Problem details: Give the number of lines in the data that hold the string "除nil外任意类型". Nothing else is needed.

Records shown Block Start

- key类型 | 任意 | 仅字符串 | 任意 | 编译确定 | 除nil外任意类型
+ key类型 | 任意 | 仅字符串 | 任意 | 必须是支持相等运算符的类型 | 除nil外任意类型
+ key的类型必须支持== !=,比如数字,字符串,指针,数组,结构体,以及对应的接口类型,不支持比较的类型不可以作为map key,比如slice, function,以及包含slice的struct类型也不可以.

Records shown Block End
Records shown Block Start

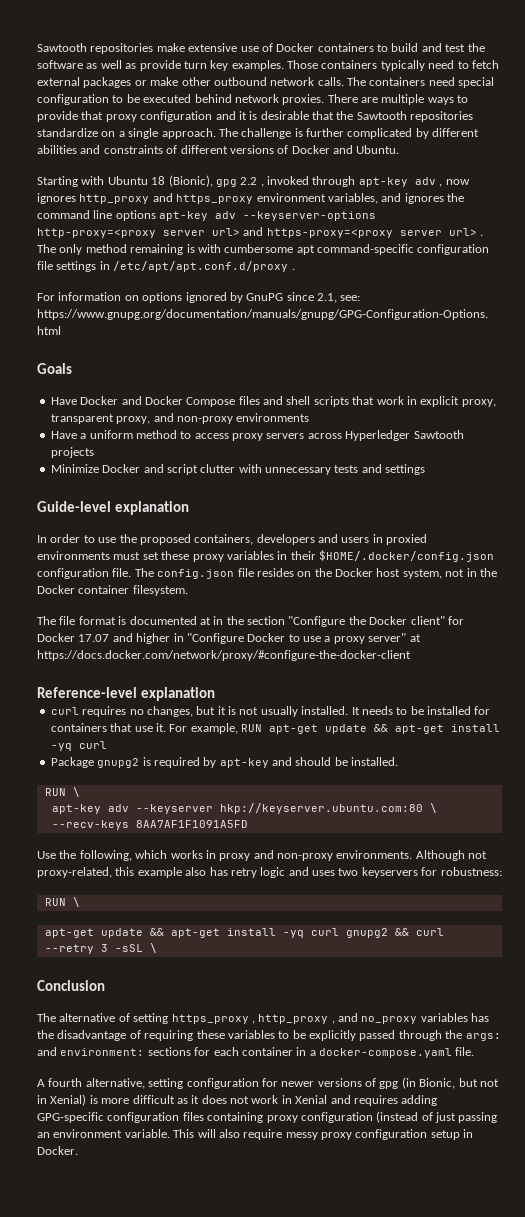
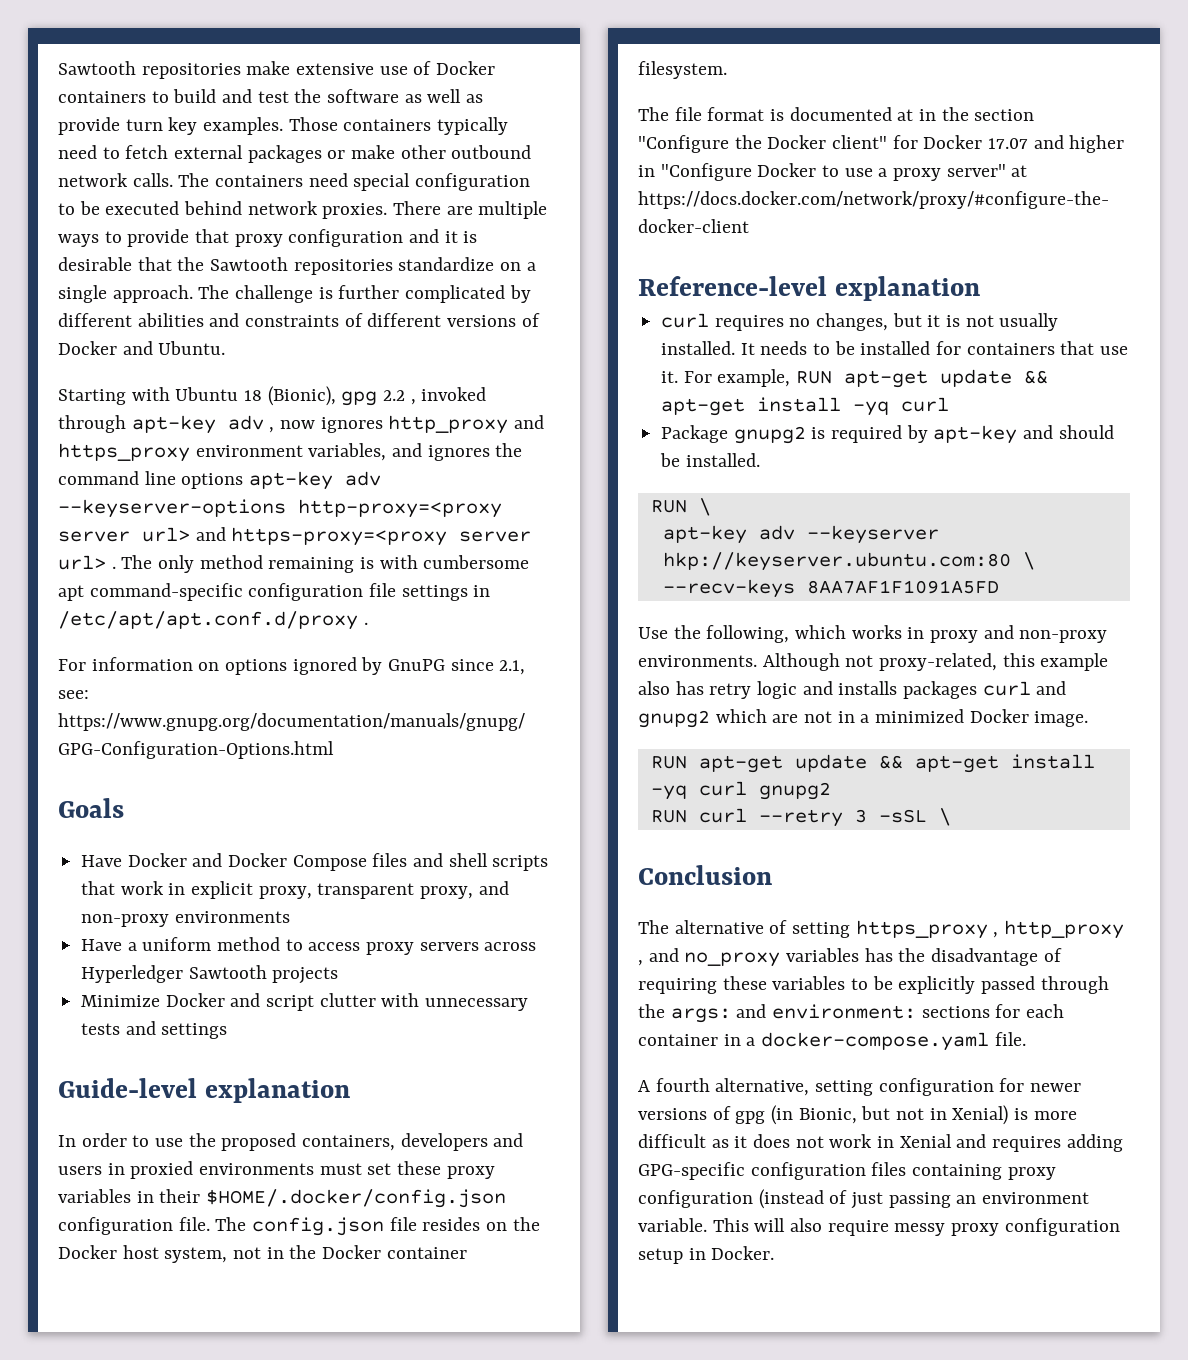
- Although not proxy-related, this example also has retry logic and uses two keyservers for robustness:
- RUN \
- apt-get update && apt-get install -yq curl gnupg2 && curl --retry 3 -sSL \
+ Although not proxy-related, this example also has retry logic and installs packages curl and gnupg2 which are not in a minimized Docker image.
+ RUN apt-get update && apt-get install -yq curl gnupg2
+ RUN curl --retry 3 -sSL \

Records shown Block End

The answer: 2